- **Prompt**: Where does the word "functions" appear in the data? Copy every line that holds it.

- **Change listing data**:
======

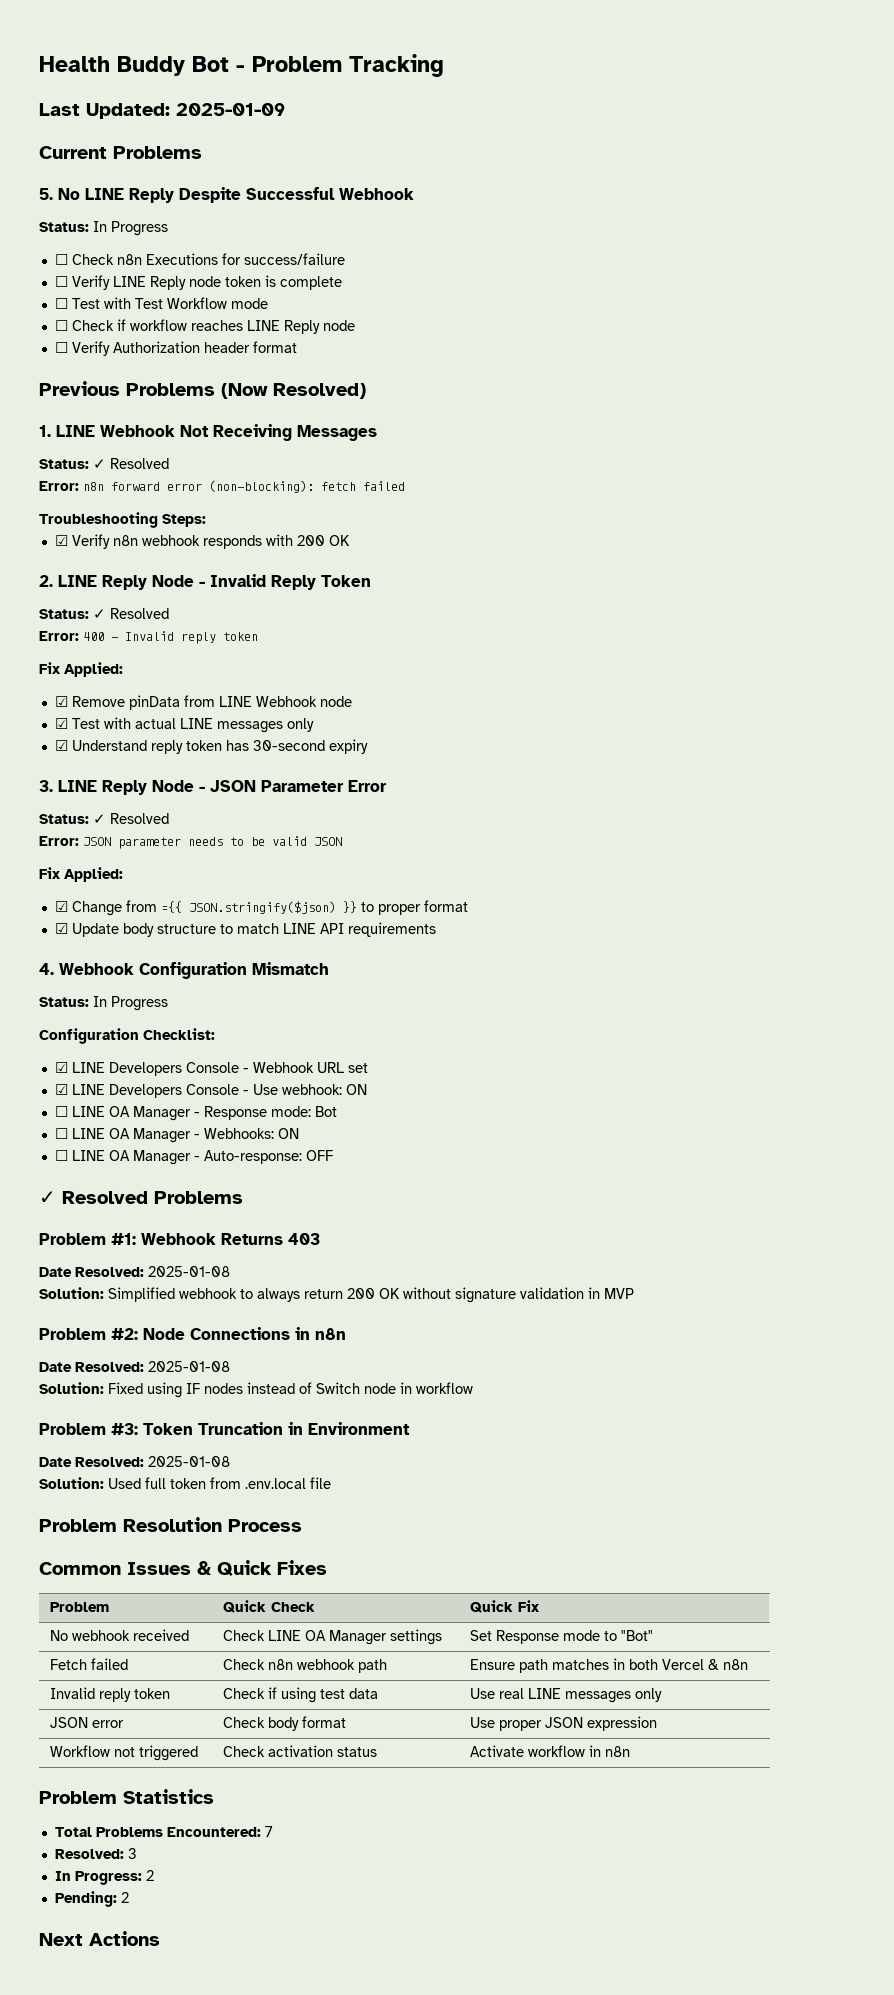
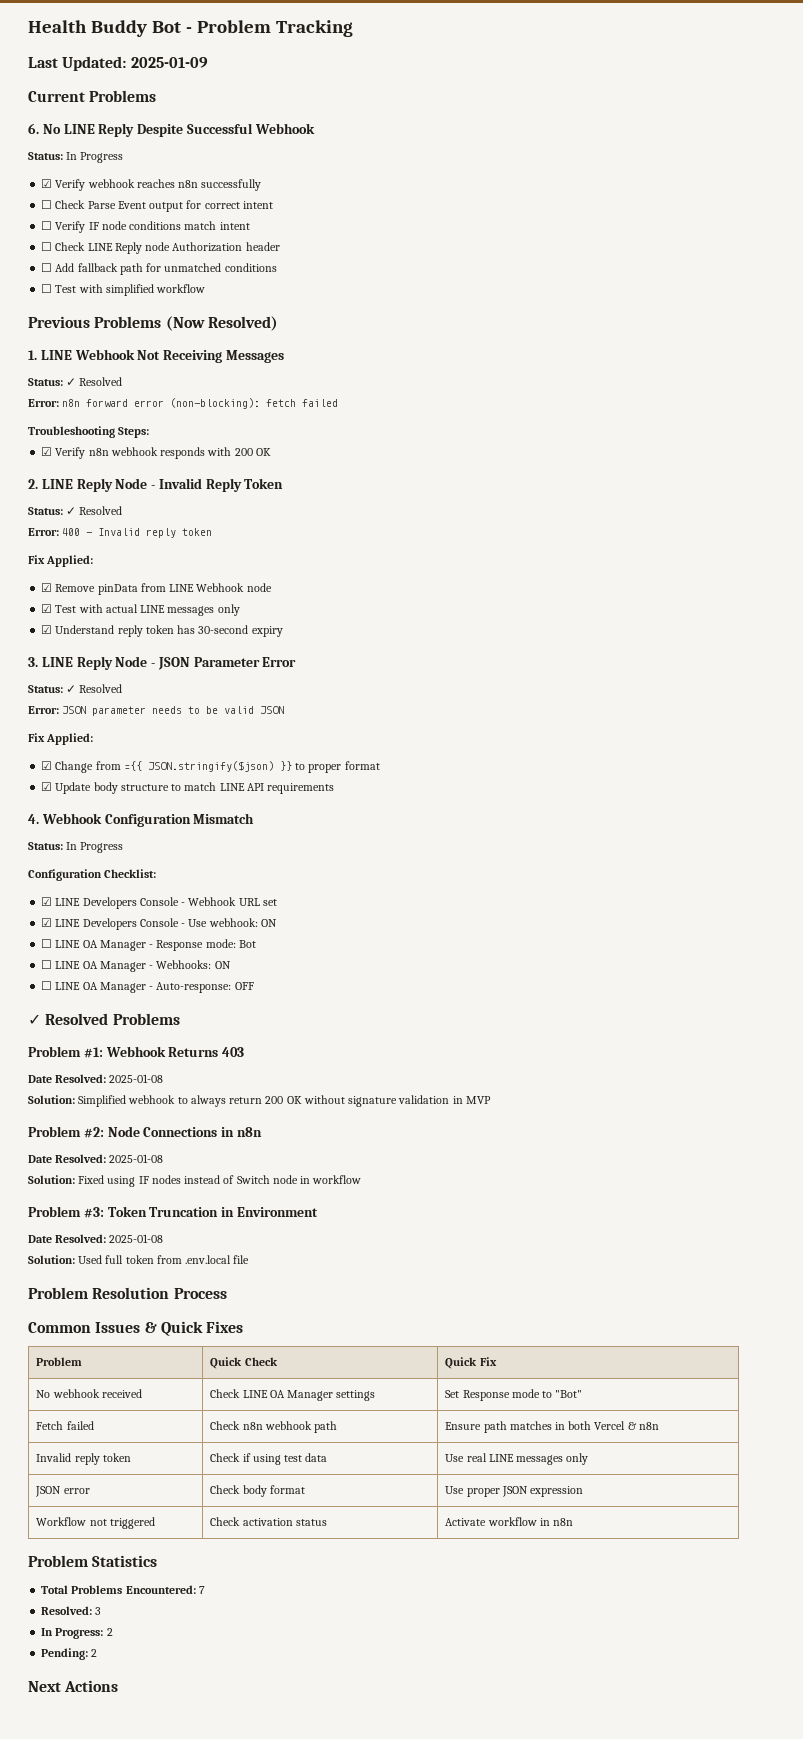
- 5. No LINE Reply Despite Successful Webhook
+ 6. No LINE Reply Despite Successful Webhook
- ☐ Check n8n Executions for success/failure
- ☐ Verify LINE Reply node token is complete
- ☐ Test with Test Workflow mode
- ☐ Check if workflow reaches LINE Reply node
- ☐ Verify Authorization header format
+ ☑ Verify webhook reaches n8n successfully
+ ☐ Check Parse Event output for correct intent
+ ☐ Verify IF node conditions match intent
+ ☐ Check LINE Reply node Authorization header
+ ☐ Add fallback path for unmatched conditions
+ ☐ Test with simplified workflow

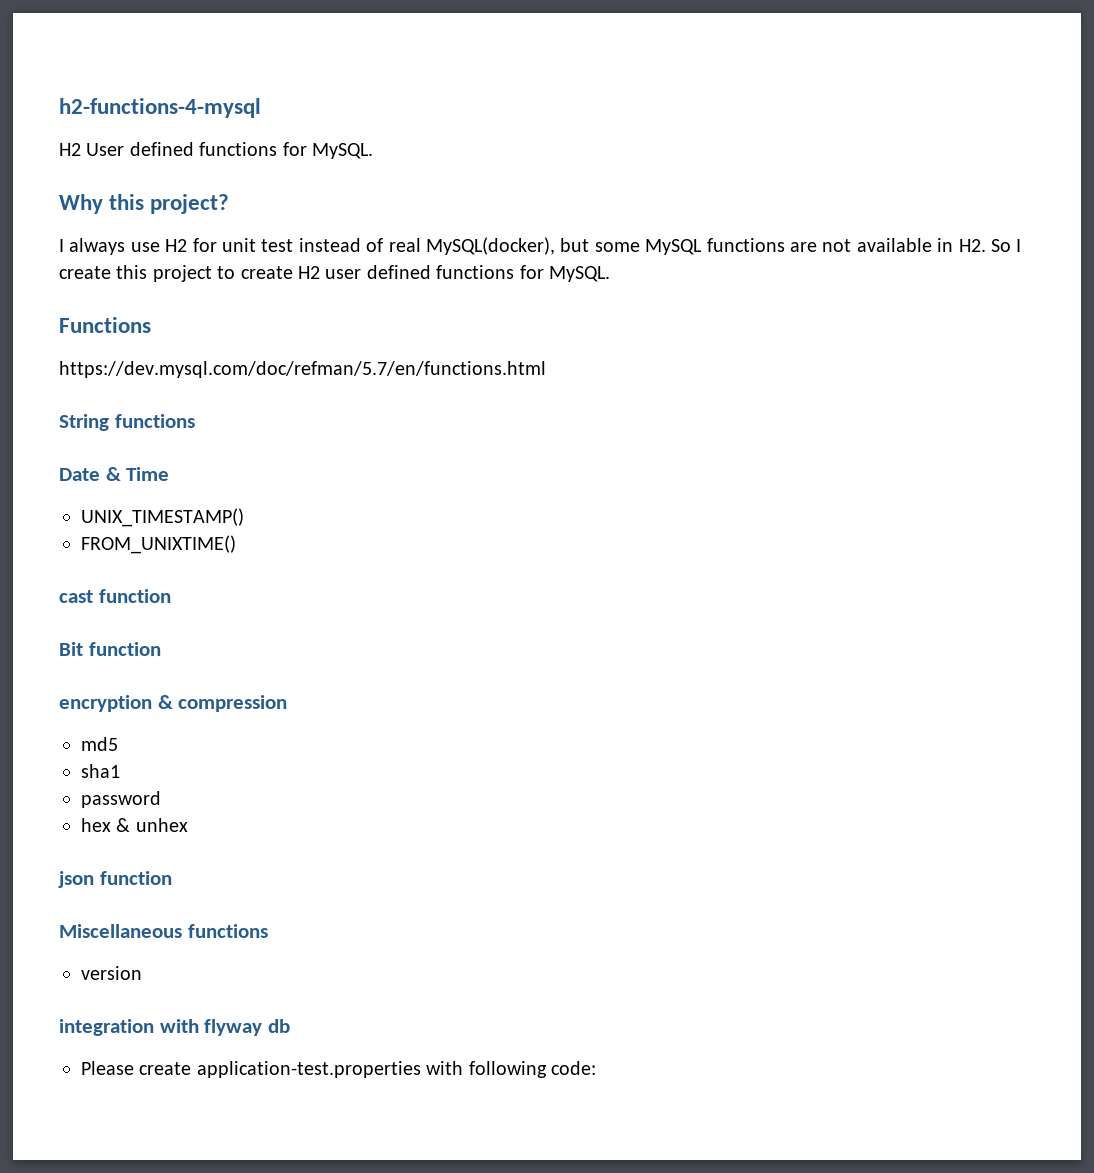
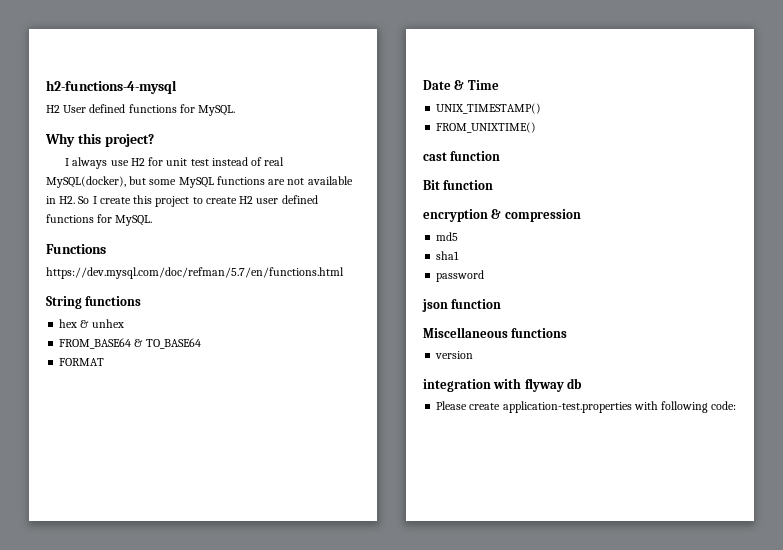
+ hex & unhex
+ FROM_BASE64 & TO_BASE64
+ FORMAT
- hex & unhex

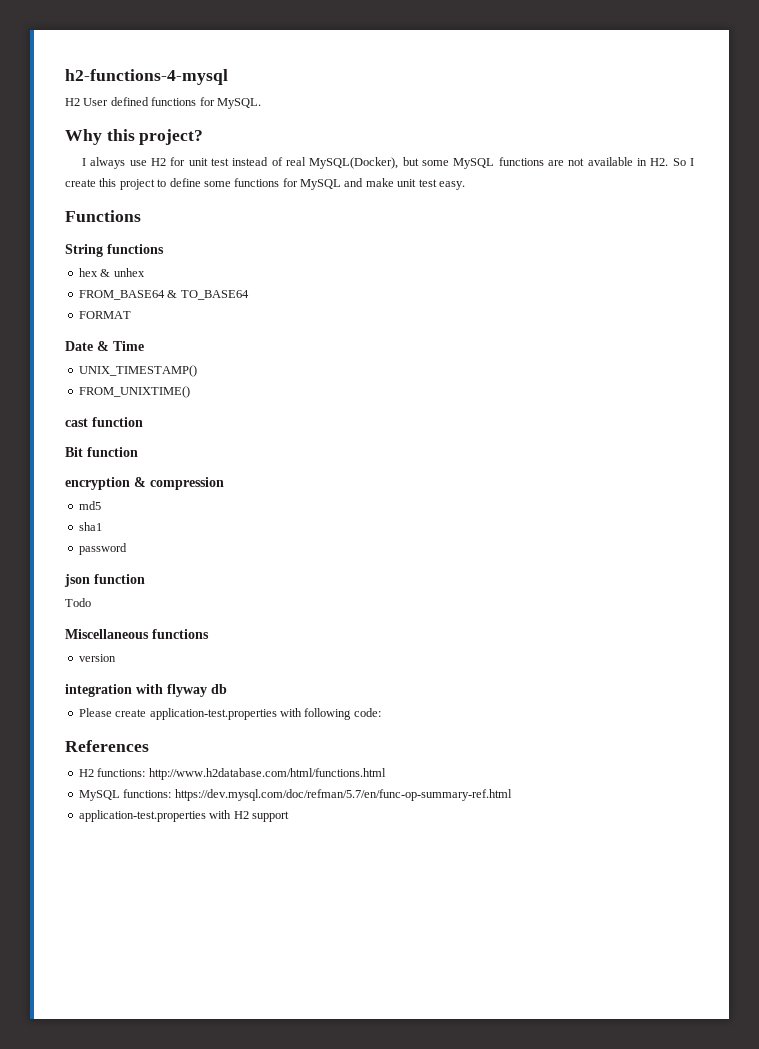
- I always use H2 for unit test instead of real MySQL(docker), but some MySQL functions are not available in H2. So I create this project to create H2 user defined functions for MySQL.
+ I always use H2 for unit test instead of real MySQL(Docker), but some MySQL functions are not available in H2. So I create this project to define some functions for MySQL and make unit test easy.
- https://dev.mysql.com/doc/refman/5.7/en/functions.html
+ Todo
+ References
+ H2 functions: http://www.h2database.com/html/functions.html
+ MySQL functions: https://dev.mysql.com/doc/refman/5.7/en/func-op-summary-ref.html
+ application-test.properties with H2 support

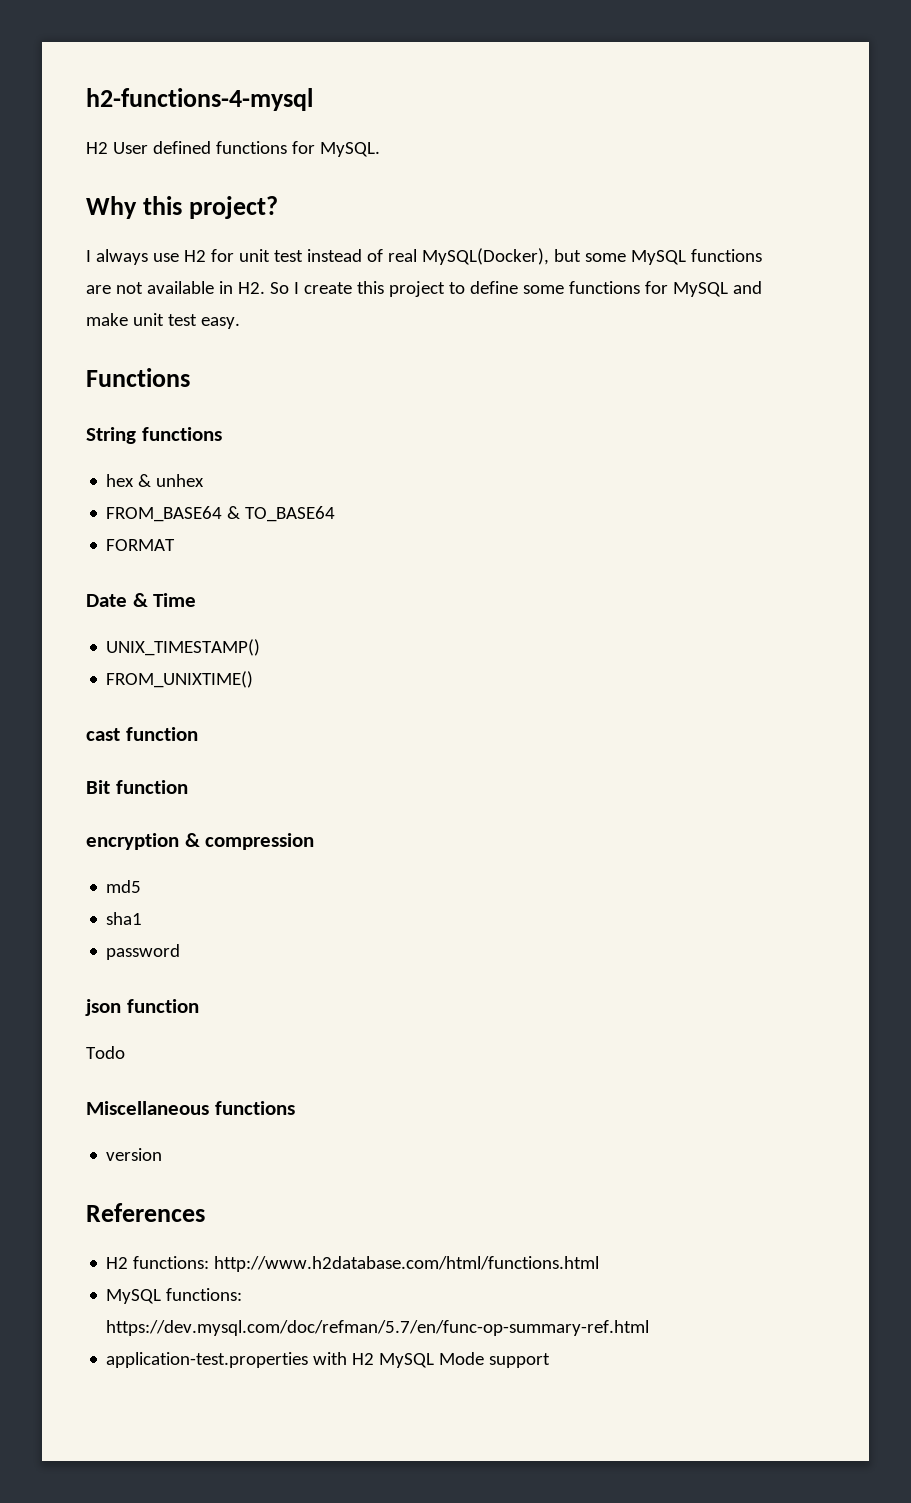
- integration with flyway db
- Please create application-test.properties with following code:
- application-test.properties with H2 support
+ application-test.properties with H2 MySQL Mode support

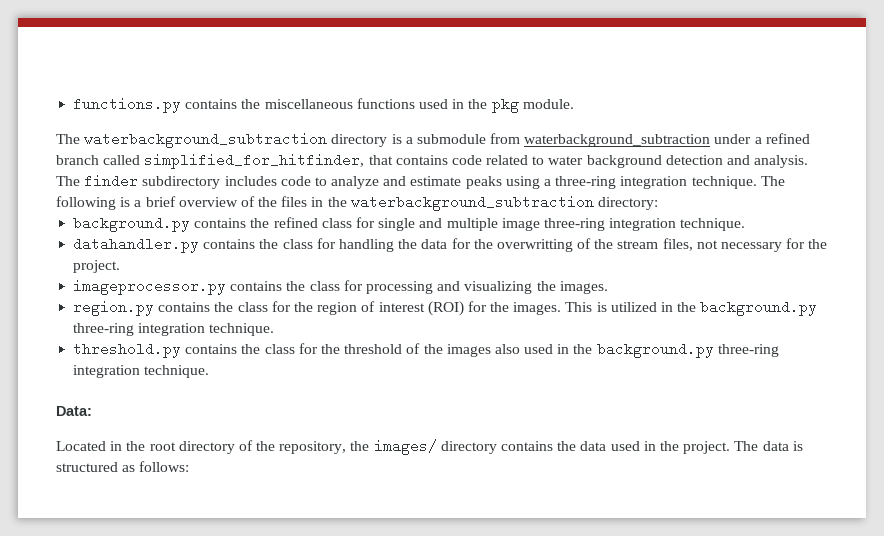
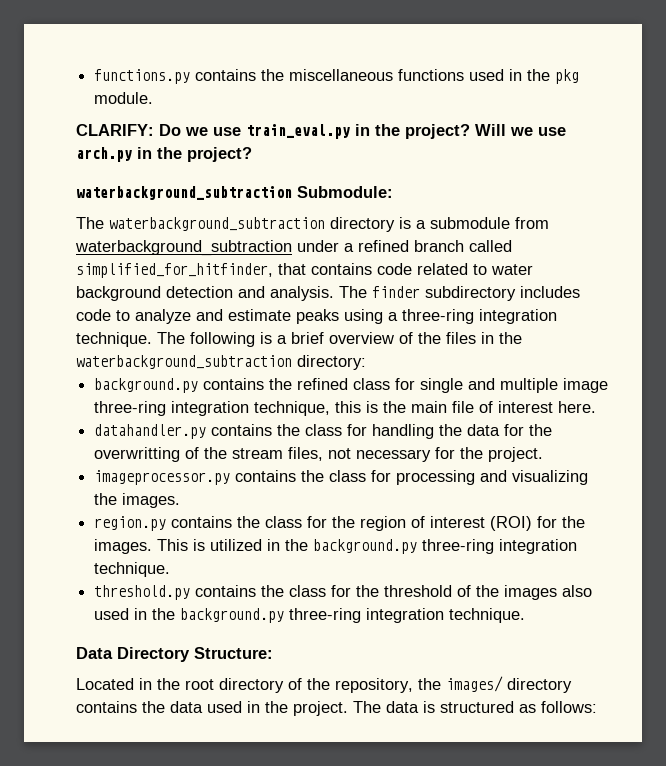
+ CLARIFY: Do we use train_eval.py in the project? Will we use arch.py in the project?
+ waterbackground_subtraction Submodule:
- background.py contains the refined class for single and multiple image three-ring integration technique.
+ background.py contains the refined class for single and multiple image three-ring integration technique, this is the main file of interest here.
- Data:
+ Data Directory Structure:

======

- **Task solution**:
- I always use H2 for unit test instead of real MySQL(docker), but some MySQL functions are not available in H2. So I create this project to create H2 user defined functions for MySQL.
+ I always use H2 for unit test instead of real MySQL(Docker), but some MySQL functions are not available in H2. So I create this project to define some functions for MySQL and make unit test easy.
- https://dev.mysql.com/doc/refman/5.7/en/functions.html
+ H2 functions: http://www.h2database.com/html/functions.html
+ MySQL functions: https://dev.mysql.com/doc/refman/5.7/en/func-op-summary-ref.html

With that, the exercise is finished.